À en croire ses dires, il a bien eu une "révélation" en détention en 2011 sur la religion, mais il s’agissait avant tout de "comprendre pourquoi nous avons été créés", non de commettre une action violente. Alors que la justice le soupçonne d’avoir à plusieurs reprises tenté de gagner la Syrie, lui assure que ce sont "des vaillants, les gens qui sont partis combattre Bachar al-Assad", mais que lui "n’aurait pas eu le courage d’aller aider."

En Turquie pour "profiter de la plage"

A propos d’un voyage de plusieurs mois effectué en Turquie en 2014, il soutient que ce n’était que pour "soigner ses dents" et "profiter de la plage"... En plein mois de décembre. Concernant un séjour cette fois en Thaïlande, où sont proposés des entraînements au maniement des armes, Reda Kriket réagit par un long moment de silence. "Vous ne voulez pas répondre à cette question?", insiste le président. L’accusé refuse d’un signe de la tête.

A une série d’interrogations relatives aux nombreuses armes découvertes à son domicile, il maintient qu’elles ne devaient servir qu’à des braquages, puis n’hésite plus à montrer son agacement: "pour être sincère, j’arrive presque à saturation des questions."

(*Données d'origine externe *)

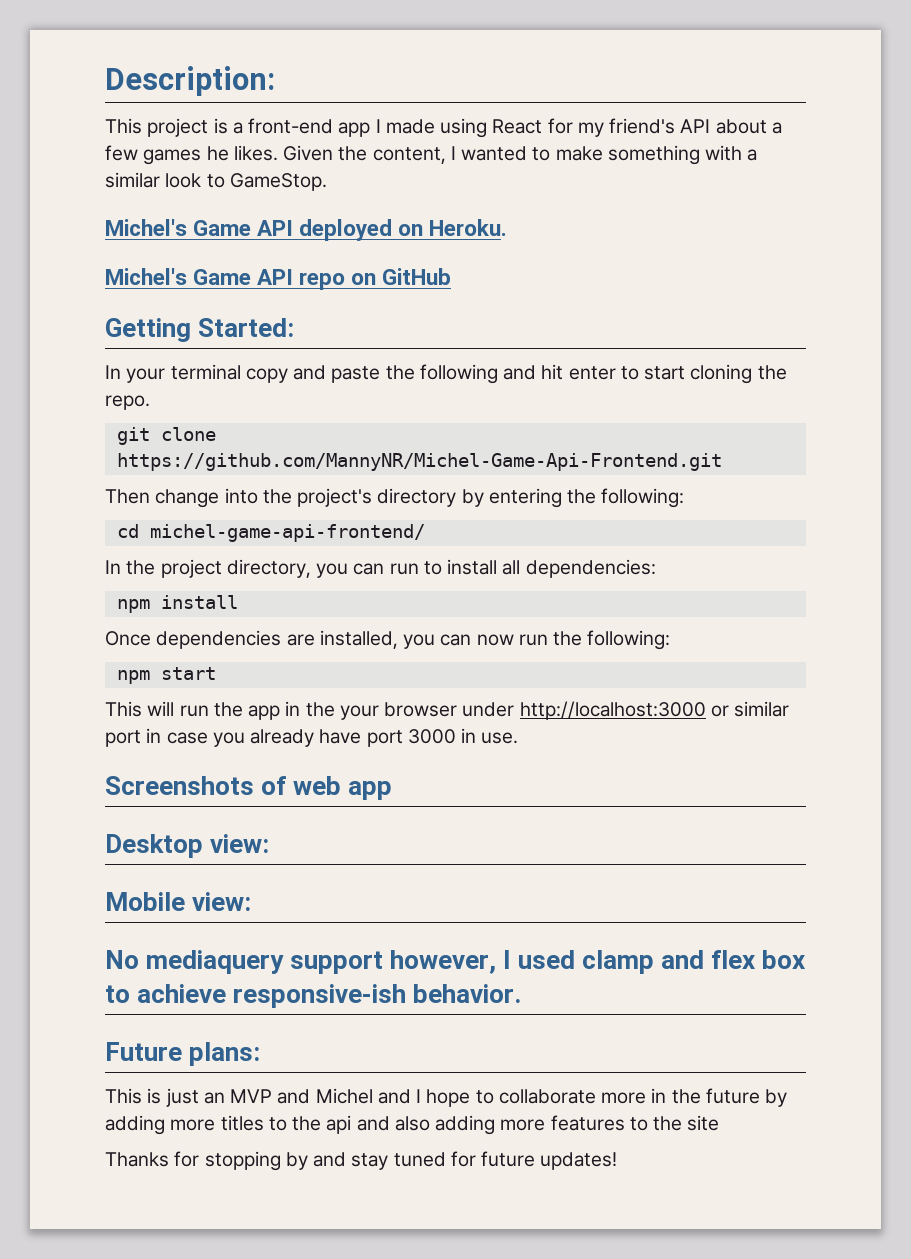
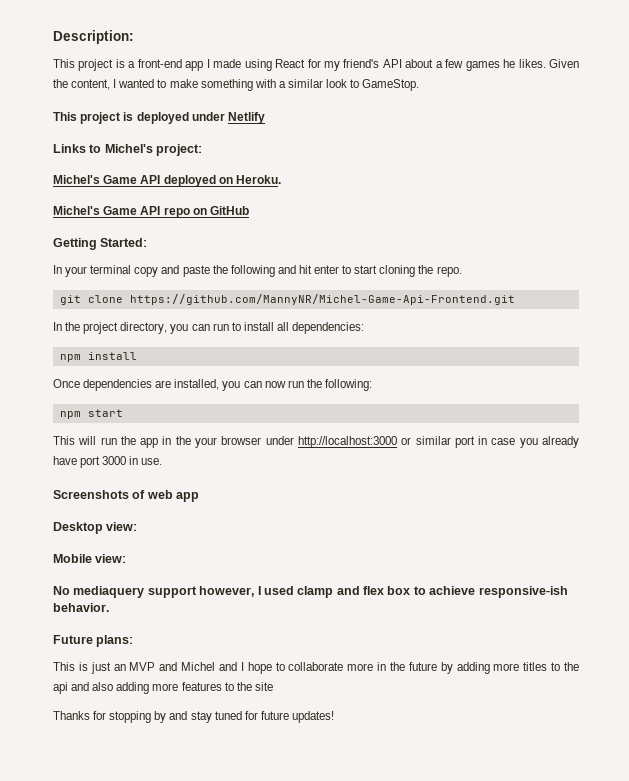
+ This project is deployed under Netlify
+ Links to Michel's project:
- Then change into the project's directory by entering the following:
- cd michel-game-api-frontend/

Sur la présence de dynamique? Reda Kriket ne donnera "pas plus de détails." Sur un possible "go fast" effectué pour transporter des armes entre la Belgique et Roubaix? L’accusé "ne préfère pas répondre." Sur la présence d’Anis Bahri dans l’appartement conspiratif? Il n'entend pas "répondre à ces questions." Lassé, le juge lui rappelle: "C’est votre procès, monsieur Kriket." Un nouveau moment de silence gagne la cour. "Bien, on se passera de vos explications."